RECORDED INFORMATION:

____________

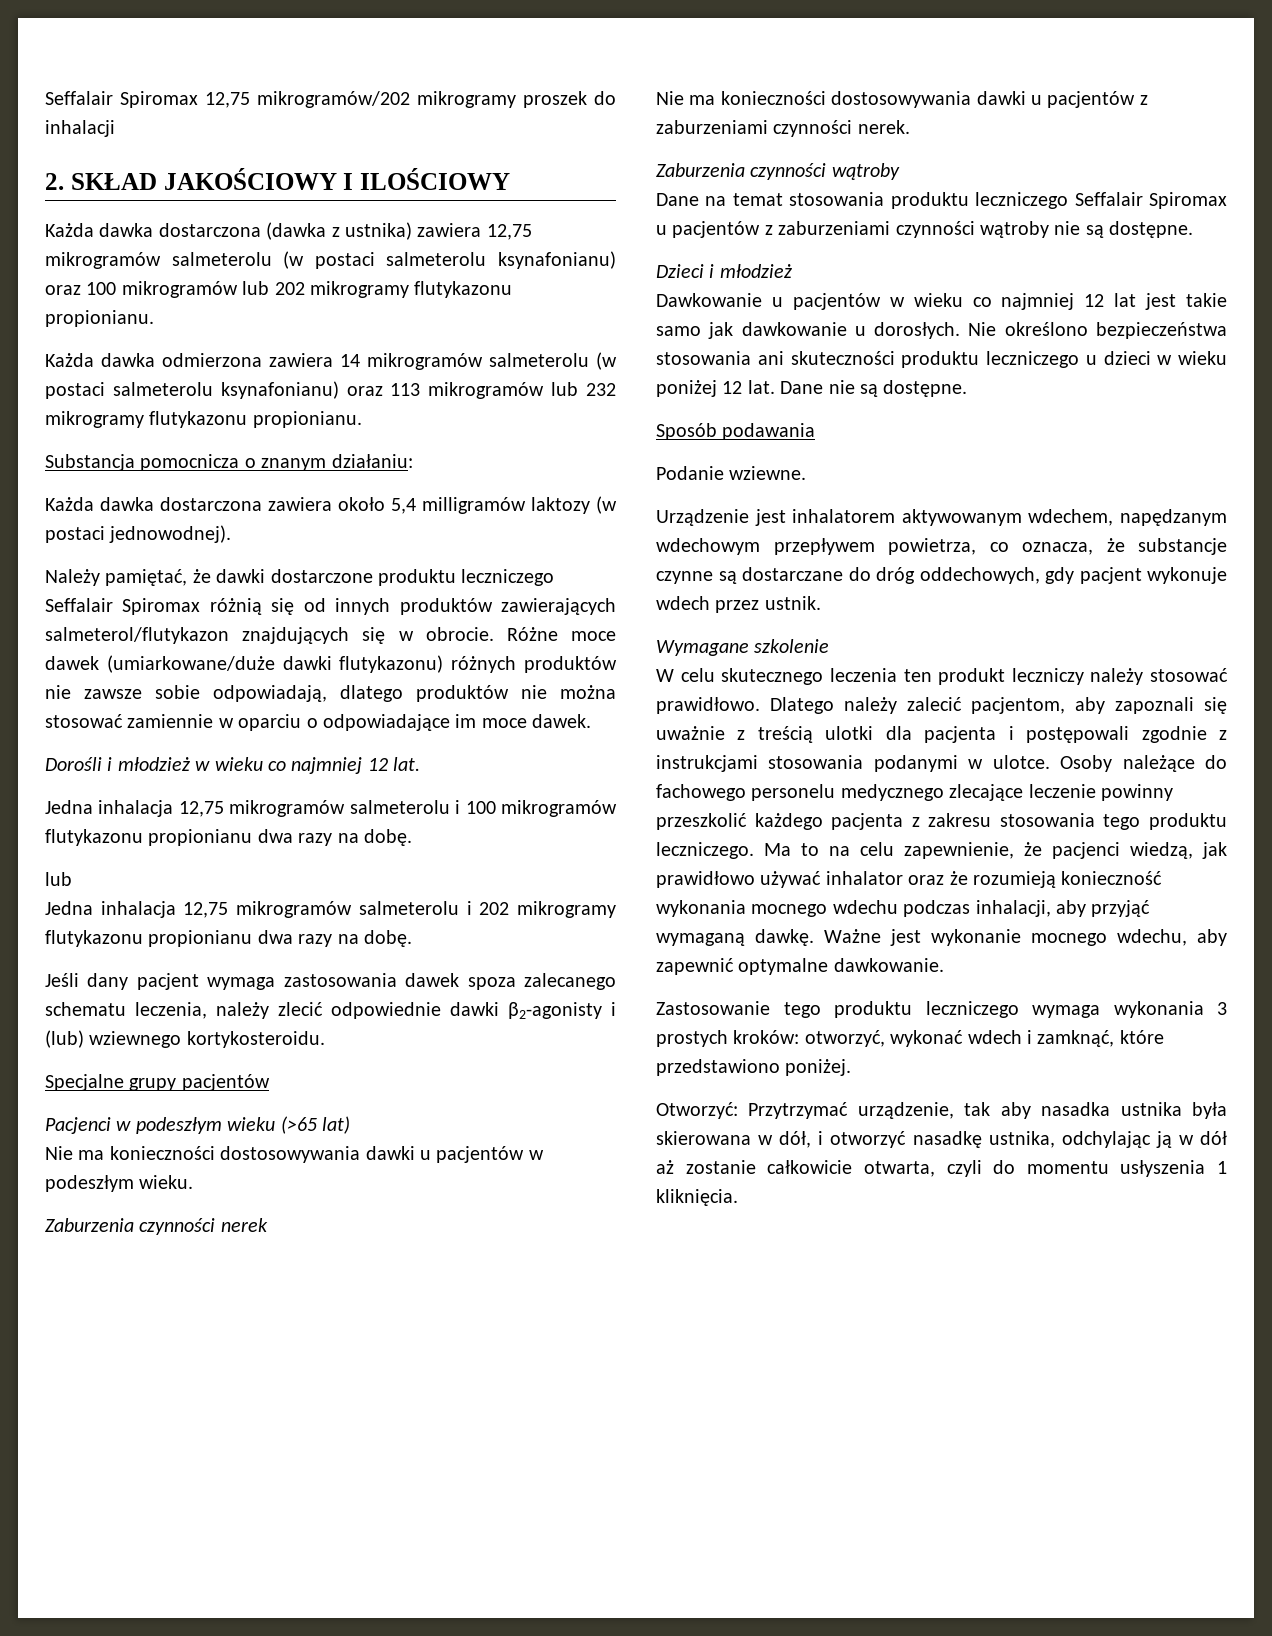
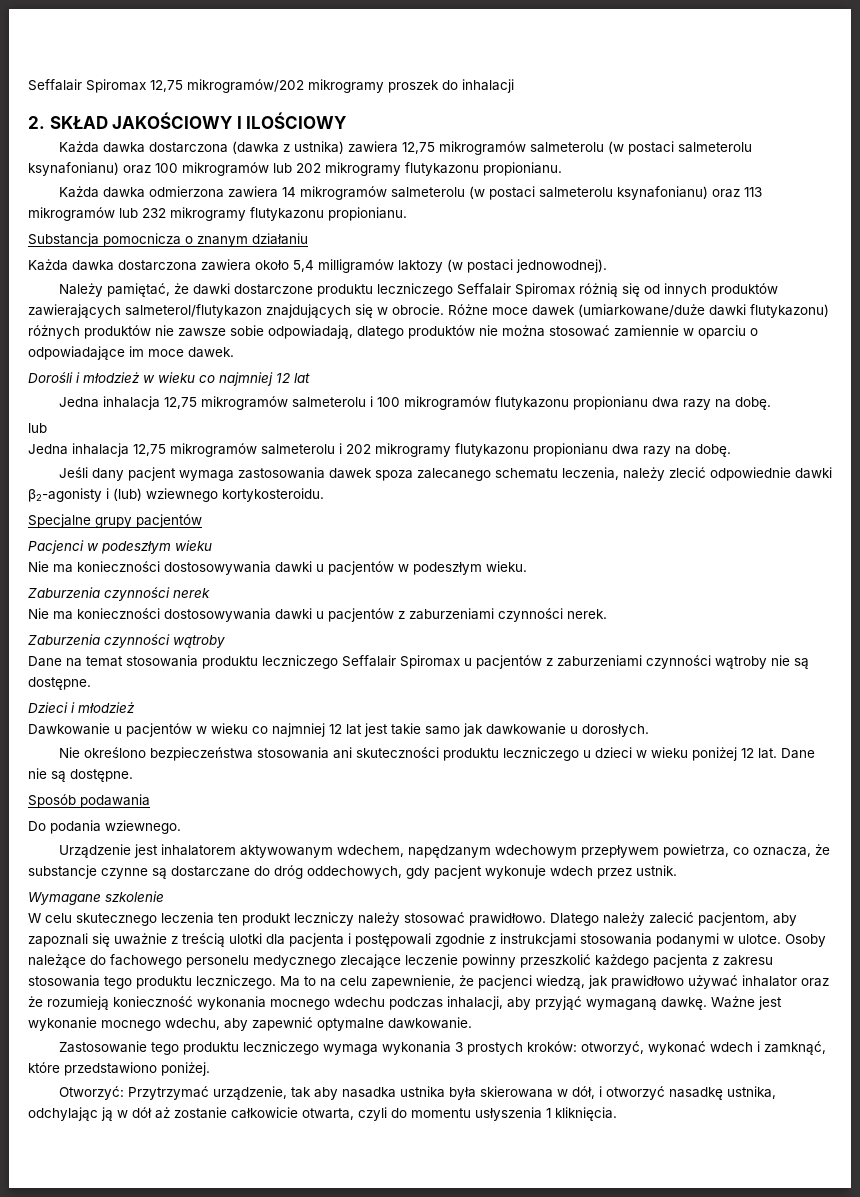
- Substancja pomocnicza o znanym działaniu:
+ Substancja pomocnicza o znanym działaniu
- Dorośli i młodzież w wieku co najmniej 12 lat.
+ Dorośli i młodzież w wieku co najmniej 12 lat
- Pacjenci w podeszłym wieku (>65 lat)
+ Pacjenci w podeszłym wieku
- Dawkowanie u pacjentów w wieku co najmniej 12 lat jest takie samo jak dawkowanie u dorosłych. Nie określono bezpieczeństwa stosowania ani skuteczności produktu leczniczego u dzieci w wieku poniżej 12 lat.
+ Dawkowanie u pacjentów w wieku co najmniej 12 lat jest takie samo jak dawkowanie u dorosłych.
+ Nie określono bezpieczeństwa stosowania ani skuteczności produktu leczniczego u dzieci w wieku poniżej 12 lat.
- Podanie wziewne.
+ Do podania wziewnego.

____________

Every line above goes into the copy unchanged; the pictures do not.

- Substancja pomocnicza o znanym działaniu:
+ Substancja pomocnicza o znanym działaniu
- Dorośli i młodzież w wieku co najmniej 12 lat.
+ Dorośli i młodzież w wieku co najmniej 12 lat
- Pacjenci w podeszłym wieku (>65 lat)
+ Pacjenci w podeszłym wieku
- Dawkowanie u pacjentów w wieku co najmniej 12 lat jest takie samo jak dawkowanie u dorosłych. Nie określono bezpieczeństwa stosowania ani skuteczności produktu leczniczego u dzieci w wieku poniżej 12 lat.
+ Dawkowanie u pacjentów w wieku co najmniej 12 lat jest takie samo jak dawkowanie u dorosłych.
+ Nie określono bezpieczeństwa stosowania ani skuteczności produktu leczniczego u dzieci w wieku poniżej 12 lat.
- Podanie wziewne.
+ Do podania wziewnego.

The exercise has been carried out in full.